The centres’ research efforts have contributed to a better understanding of many of Canada’s chronic health issues.

  • Canada is committed to finding ways to care for an increasingly aging population, most of whom are women. A recent survey conducted by the National Network on Environment and Women’s Health in Ontario identified new strategies for easing the isolation that many frail and elderly disabled women experience daily.
  • The British Columbia Centre of Excellence examined tobacco policies and how they affect women and men differently, suggesting new ways to reduce smoking through more integrated federal health, economic and social policies.
  • Research sponsored by the Prairie Women’s Health Centre of Excellence exploring the impact of eroded supports for farm communities in Saskatchewan has made the mental health system more responsive to local women’s needs.
  • A study sponsored by the National Network on Environment and Women’s Health looked at the experiences of Aboriginal women in Vancouver’s Downtown Eastside, and revealed the need for improved access to cervical and breast cancer screening.
  • The Maritime Centre is seeking to understand race and ethnicity as determinants of health, and why Black women in Nova Scotia face barriers in accessing health care services.

Working for change

The centres actively respond to the health needs of Canadian women, empowering communities to change the status quo.

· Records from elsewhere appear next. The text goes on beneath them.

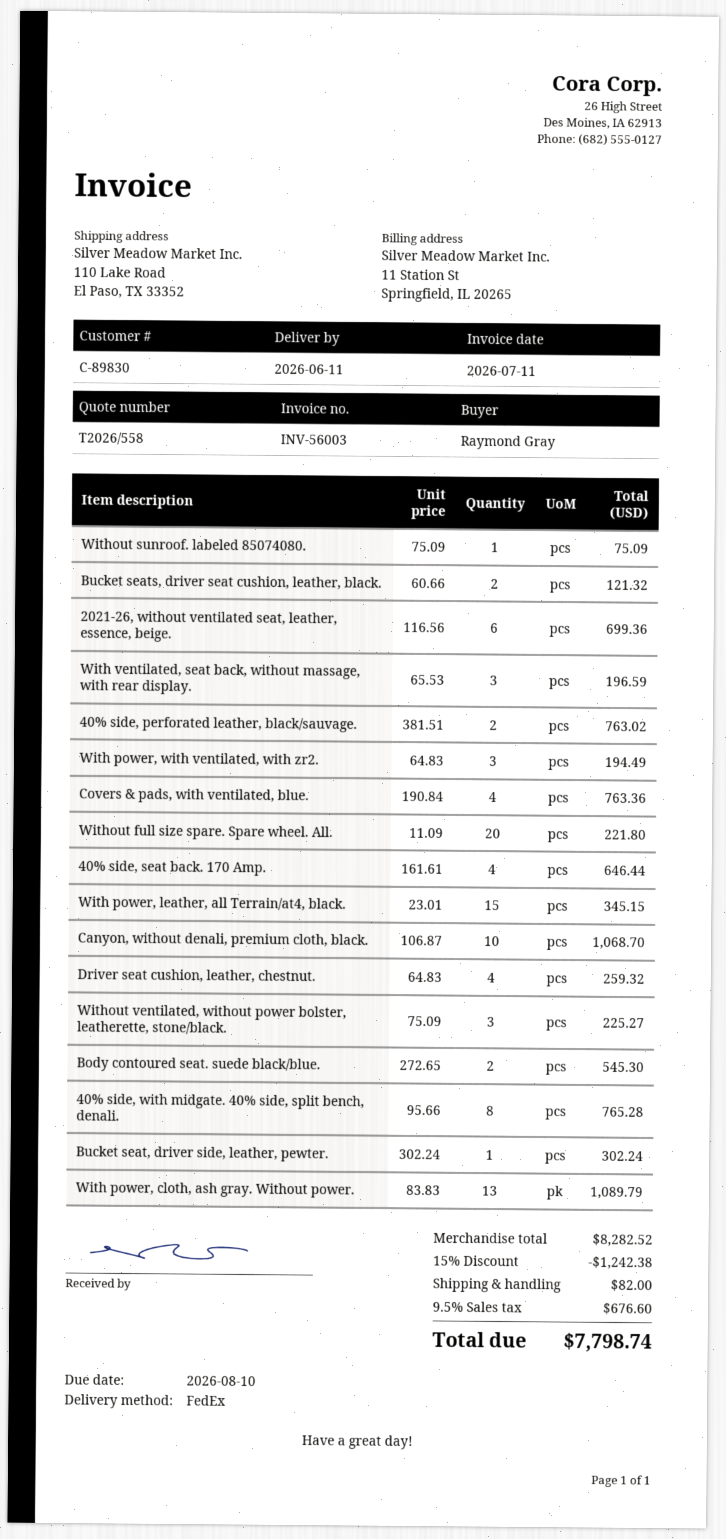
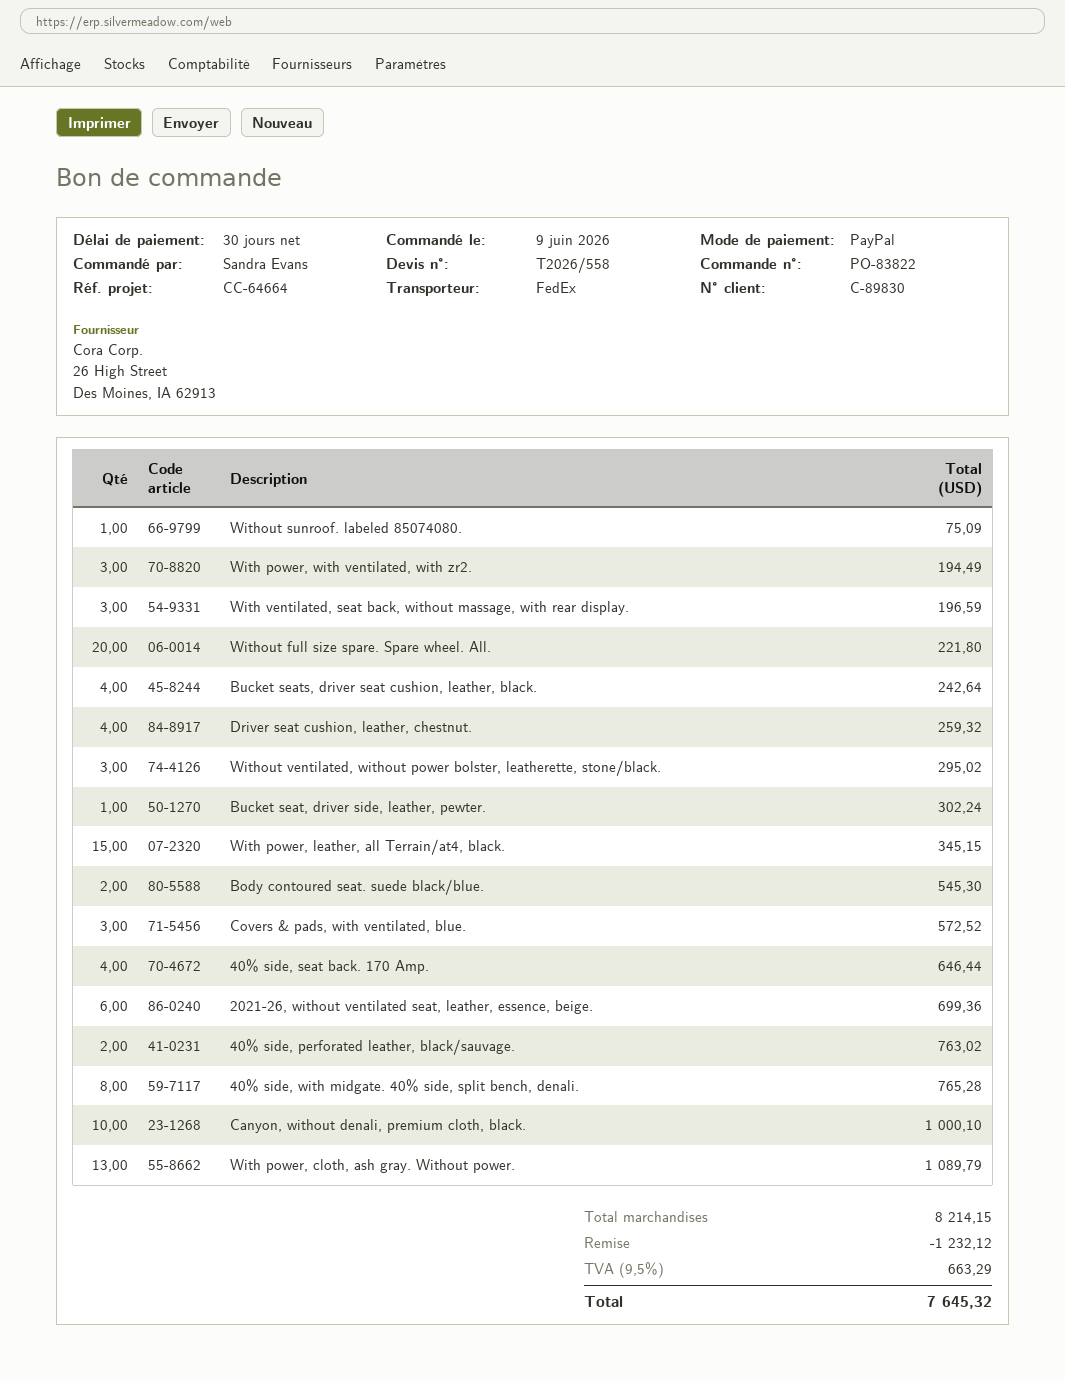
ordered by: Raymond Gray -> Sandra Evans
Bucket seats, driver seat cushion, leather, black.: 2 for 121.32 -> 4 for 242.64
Covers & pads, with ventilated, blue.: 4 for 763.36 -> 3 for 572.52
Canyon, without denali, premium cloth, black.: 10 for 1068.70 -> 10 for 1000.10
Without ventilated, without power bolster, leatherette, stone/black.: 3 for 225.27 -> 3 for 295.02
subtotal: 8282.52 -> 8214.15
discount: 1242.38 -> 1232.12
shipping: 82.00 -> none
tax: 9.5% = 676.60 -> 9.5% = 663.29
total: 7798.74 -> 7645.32

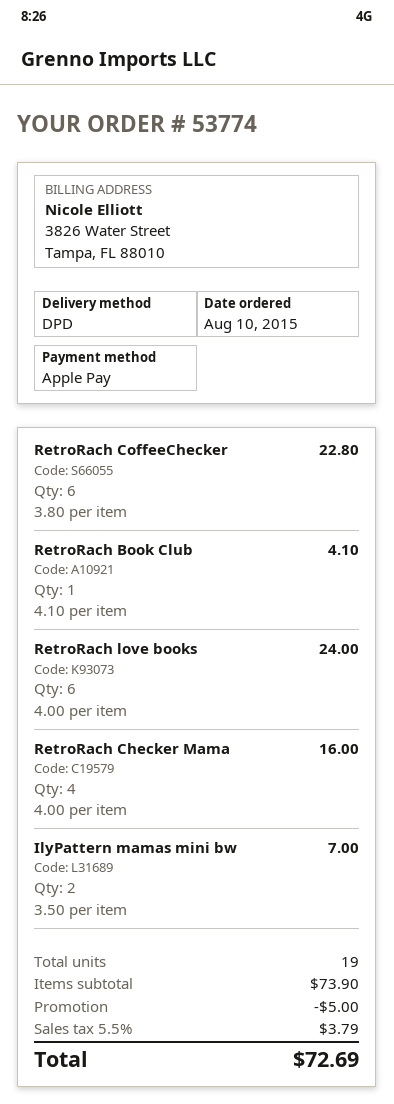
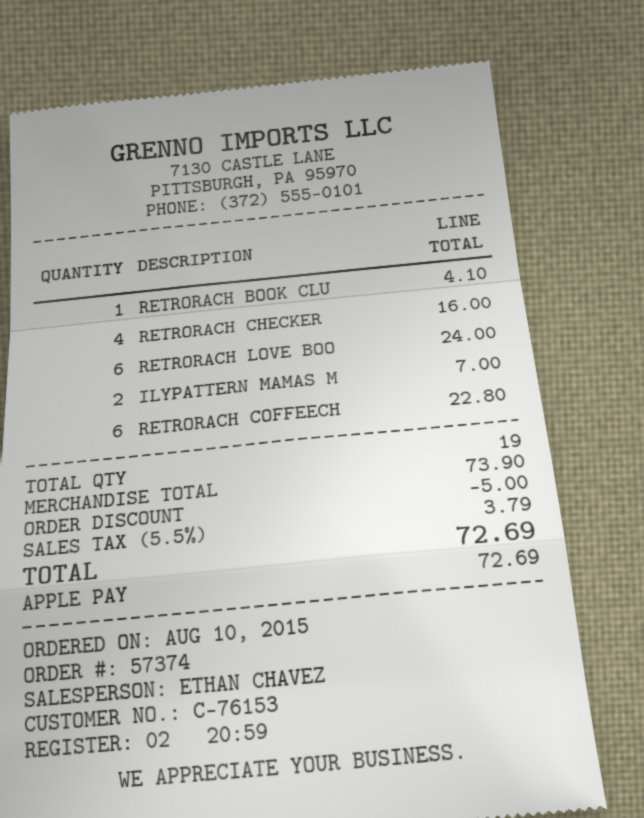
order number: 53774 -> 57374

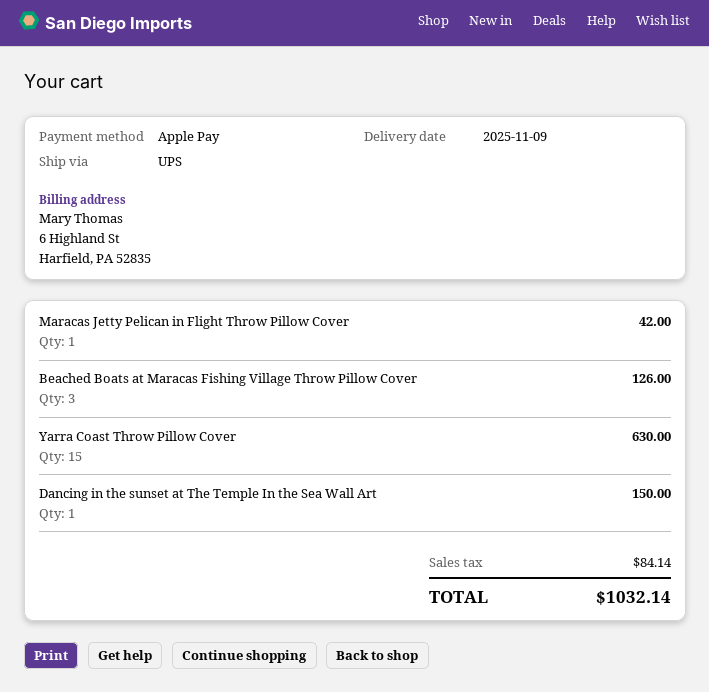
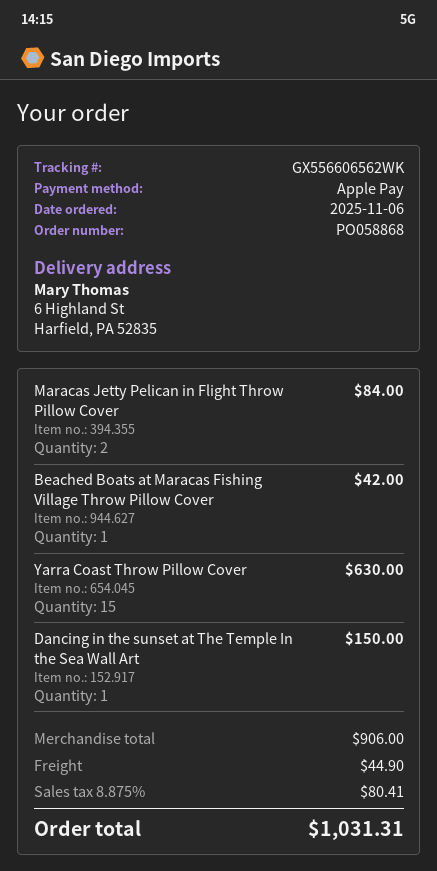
Maracas Jetty Pelican in Flight Throw Pillow Cover: 1 for 42.00 -> 2 for 84.00
Beached Boats at Maracas Fishing Village Throw Pillow Cover: 3 for 126.00 -> 1 for 42.00
shipping: none -> 44.90
tax: 84.14 -> 80.41
total: 1032.14 -> 1031.31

  • Midwifery research conducted by the British Columbia Centre of Excellence has addressed the barriers to implementation of midwifery services and makes suggestions for change to improve access to midwifery care for women and families.
  • Work by the Centre of Excellence —Consortium Université de Montréal and its partners on the effect of health restructuring on home care providers resulted in a much needed provincial association of caregivers and the creation of a Regional Board of Health and Social Services working group.
  • Studies in Vancouver and in Prince Edward Island revealed that the most successful services for cervical cancer screening for women from minority ethno-cultural communities were those offered by female practitioners with appropriate language and cultural sensitivity.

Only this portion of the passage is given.